• **Task goal**: The expected output is each line below containing "Pandora", copied in full.

• **The records**:

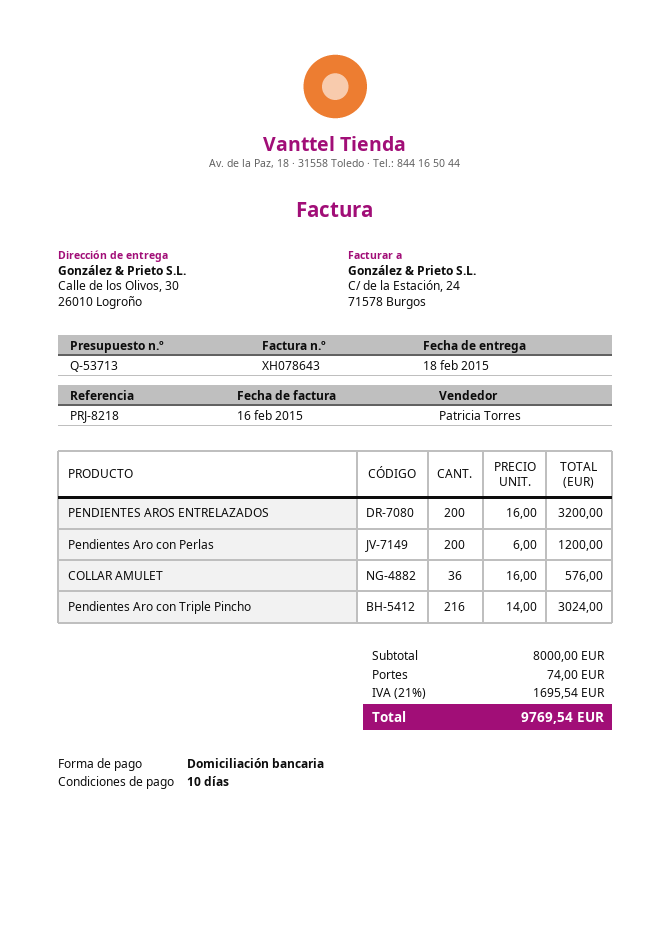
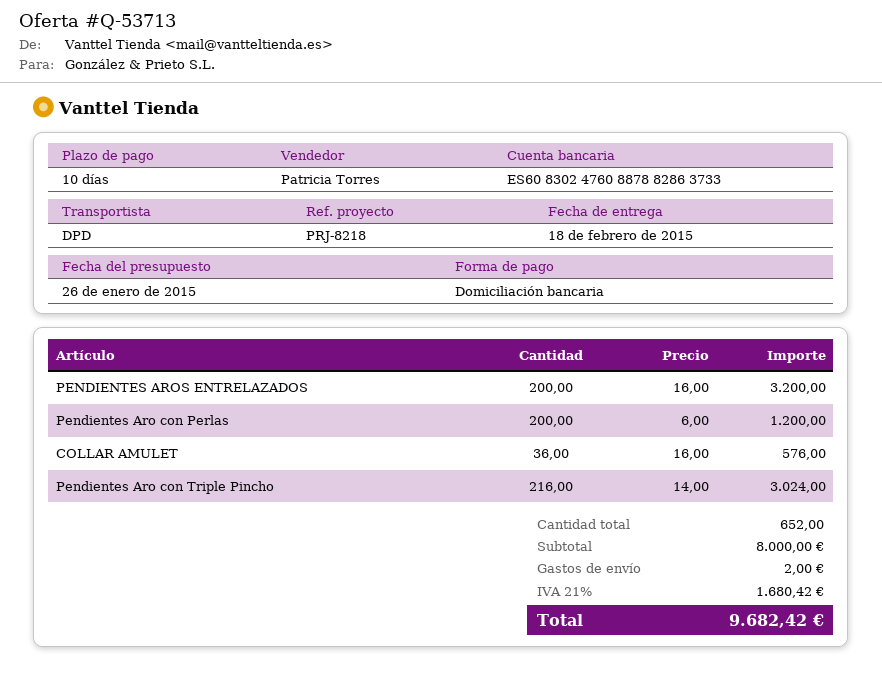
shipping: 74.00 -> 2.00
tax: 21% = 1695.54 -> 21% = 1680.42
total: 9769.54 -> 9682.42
--
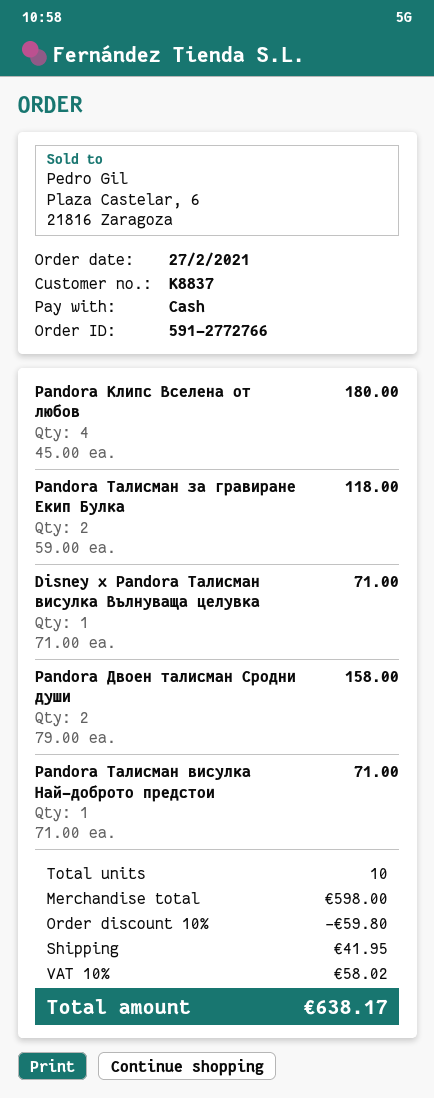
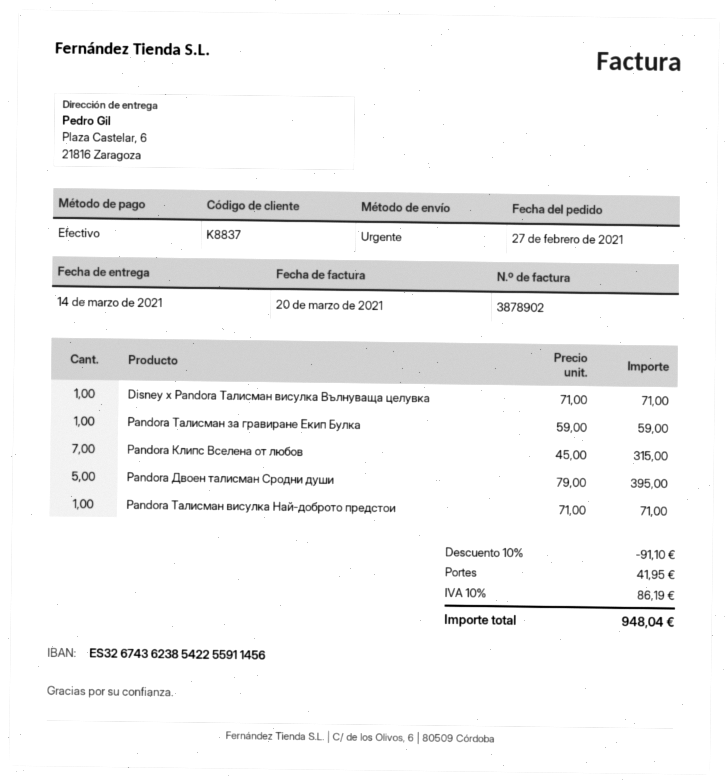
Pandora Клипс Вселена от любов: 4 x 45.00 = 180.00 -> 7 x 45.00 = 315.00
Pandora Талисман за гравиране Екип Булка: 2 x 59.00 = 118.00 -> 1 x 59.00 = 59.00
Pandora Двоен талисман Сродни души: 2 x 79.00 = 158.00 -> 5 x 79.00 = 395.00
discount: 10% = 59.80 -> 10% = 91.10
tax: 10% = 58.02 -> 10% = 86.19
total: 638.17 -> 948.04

• **Response to the task**:
Pandora Клипс Вселена от любов: 4 x 45.00 = 180.00 -> 7 x 45.00 = 315.00
Pandora Талисман за гравиране Екип Булка: 2 x 59.00 = 118.00 -> 1 x 59.00 = 59.00
Pandora Двоен талисман Сродни души: 2 x 79.00 = 158.00 -> 5 x 79.00 = 395.00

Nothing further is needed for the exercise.